STUDY MATERIAL Block Start

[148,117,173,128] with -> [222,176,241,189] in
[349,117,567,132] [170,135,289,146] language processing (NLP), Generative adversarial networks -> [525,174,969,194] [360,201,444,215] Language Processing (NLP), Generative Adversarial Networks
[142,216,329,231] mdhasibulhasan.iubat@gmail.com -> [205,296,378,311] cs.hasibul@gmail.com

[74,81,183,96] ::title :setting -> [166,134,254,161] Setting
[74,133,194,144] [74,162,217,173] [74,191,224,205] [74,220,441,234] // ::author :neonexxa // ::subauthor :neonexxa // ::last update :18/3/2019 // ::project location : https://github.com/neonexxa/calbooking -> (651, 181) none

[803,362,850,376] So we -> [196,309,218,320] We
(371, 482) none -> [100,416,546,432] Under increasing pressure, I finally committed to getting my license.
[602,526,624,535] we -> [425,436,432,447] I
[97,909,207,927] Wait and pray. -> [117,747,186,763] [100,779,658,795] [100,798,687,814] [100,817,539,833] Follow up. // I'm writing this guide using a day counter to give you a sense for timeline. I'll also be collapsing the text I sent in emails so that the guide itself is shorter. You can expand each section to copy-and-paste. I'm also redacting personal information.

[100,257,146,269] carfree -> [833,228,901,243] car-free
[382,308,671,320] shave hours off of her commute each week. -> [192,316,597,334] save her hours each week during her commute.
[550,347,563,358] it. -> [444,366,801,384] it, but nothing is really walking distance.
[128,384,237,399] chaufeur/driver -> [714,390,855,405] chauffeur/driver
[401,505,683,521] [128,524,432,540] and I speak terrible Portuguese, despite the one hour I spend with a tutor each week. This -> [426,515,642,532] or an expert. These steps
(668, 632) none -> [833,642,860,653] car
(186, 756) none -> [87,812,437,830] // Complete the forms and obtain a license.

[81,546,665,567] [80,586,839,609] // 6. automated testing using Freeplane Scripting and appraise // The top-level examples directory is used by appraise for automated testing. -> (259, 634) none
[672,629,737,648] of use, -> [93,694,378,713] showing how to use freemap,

STUDY MATERIAL Block End

WORK ORDER:
The data above should be duplicated exactly and completely.

WRITTEN RESPONSE:
[148,117,173,128] with -> [222,176,241,189] in
[349,117,567,132] [170,135,289,146] language processing (NLP), Generative adversarial networks -> [525,174,969,194] [360,201,444,215] Language Processing (NLP), Generative Adversarial Networks
[142,216,329,231] mdhasibulhasan.iubat@gmail.com -> [205,296,378,311] cs.hasibul@gmail.com

[74,81,183,96] ::title :setting -> [166,134,254,161] Setting
[74,133,194,144] [74,162,217,173] [74,191,224,205] [74,220,441,234] // ::author :neonexxa // ::subauthor :neonexxa // ::last update :18/3/2019 // ::project location : https://github.com/neonexxa/calbooking -> (651, 181) none

[803,362,850,376] So we -> [196,309,218,320] We
(371, 482) none -> [100,416,546,432] Under increasing pressure, I finally committed to getting my license.
[602,526,624,535] we -> [425,436,432,447] I
[97,909,207,927] Wait and pray. -> [117,747,186,763] [100,779,658,795] [100,798,687,814] [100,817,539,833] Follow up. // I'm writing this guide using a day counter to give you a sense for timeline. I'll also be collapsing the text I sent in emails so that the guide itself is shorter. You can expand each section to copy-and-paste. I'm also redacting personal information.

[100,257,146,269] carfree -> [833,228,901,243] car-free
[382,308,671,320] shave hours off of her commute each week. -> [192,316,597,334] save her hours each week during her commute.
[550,347,563,358] it. -> [444,366,801,384] it, but nothing is really walking distance.
[128,384,237,399] chaufeur/driver -> [714,390,855,405] chauffeur/driver
[401,505,683,521] [128,524,432,540] and I speak terrible Portuguese, despite the one hour I spend with a tutor each week. This -> [426,515,642,532] or an expert. These steps
(668, 632) none -> [833,642,860,653] car
(186, 756) none -> [87,812,437,830] // Complete the forms and obtain a license.

[81,546,665,567] [80,586,839,609] // 6. automated testing using Freeplane Scripting and appraise // The top-level examples directory is used by appraise for automated testing. -> (259, 634) none
[672,629,737,648] of use, -> [93,694,378,713] showing how to use freemap,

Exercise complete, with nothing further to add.